#### EXERCISE:
Only the text belongs in the answer: every line of the records below, transcribed exactly.

- - - - - - -

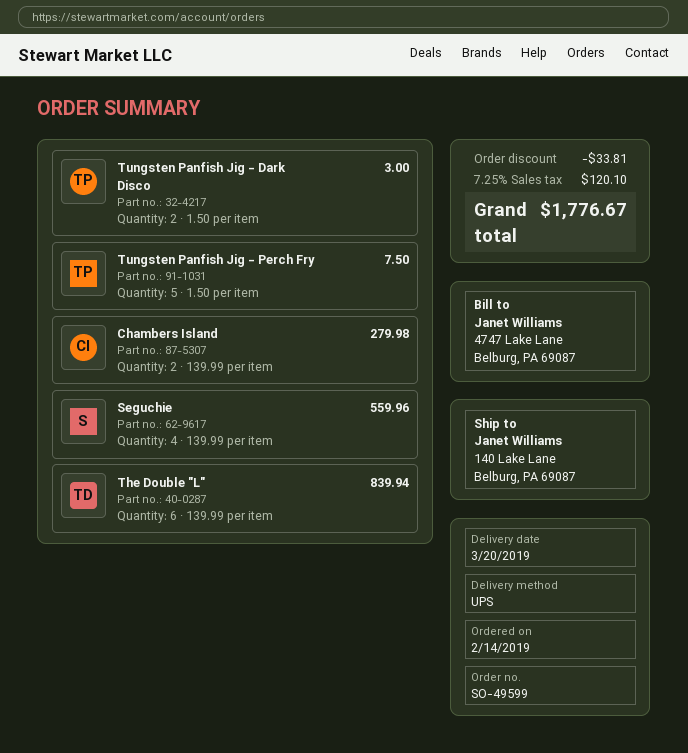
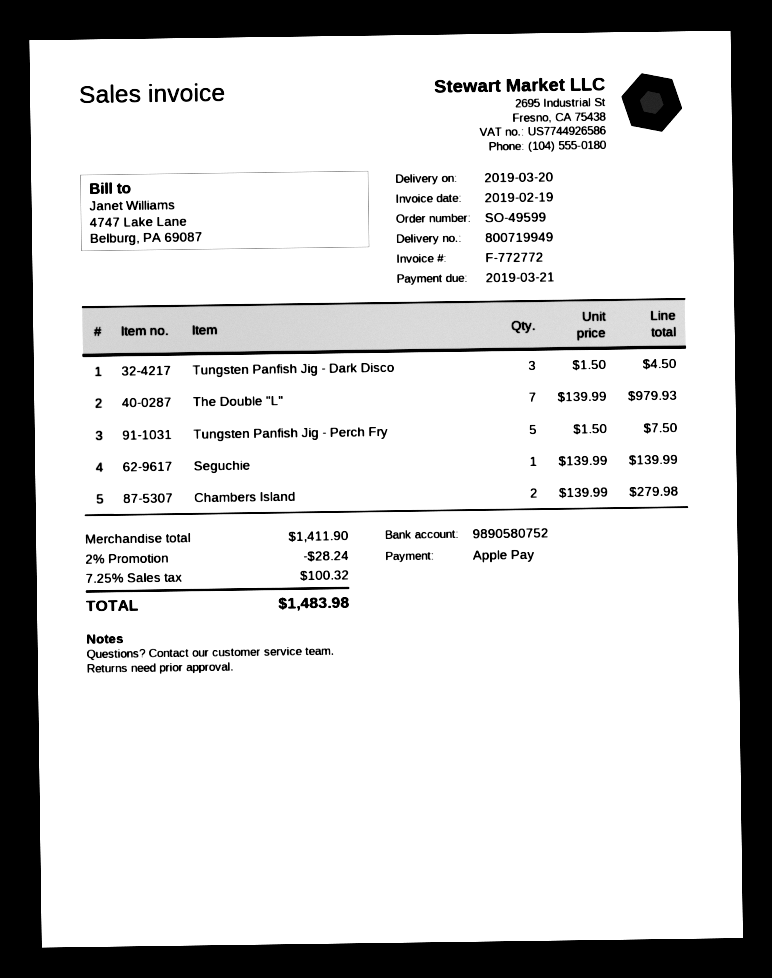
Tungsten Panfish Jig - Dark Disco: 2 x 1.50 = 3.00 -> 3 x 1.50 = 4.50
Seguchie: 4 x 139.99 = 559.96 -> 1 x 139.99 = 139.99
The Double "L": 6 x 139.99 = 839.94 -> 7 x 139.99 = 979.93
discount: 33.81 -> 28.24
tax: 7.25% = 120.10 -> 7.25% = 100.32
total: 1776.67 -> 1483.98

- - - - - - -

#### SOLUTION TO THIS TASK:
Tungsten Panfish Jig - Dark Disco: 2 x 1.50 = 3.00 -> 3 x 1.50 = 4.50
Seguchie: 4 x 139.99 = 559.96 -> 1 x 139.99 = 139.99
The Double "L": 6 x 139.99 = 839.94 -> 7 x 139.99 = 979.93
discount: 33.81 -> 28.24
tax: 7.25% = 120.10 -> 7.25% = 100.32
total: 1776.67 -> 1483.98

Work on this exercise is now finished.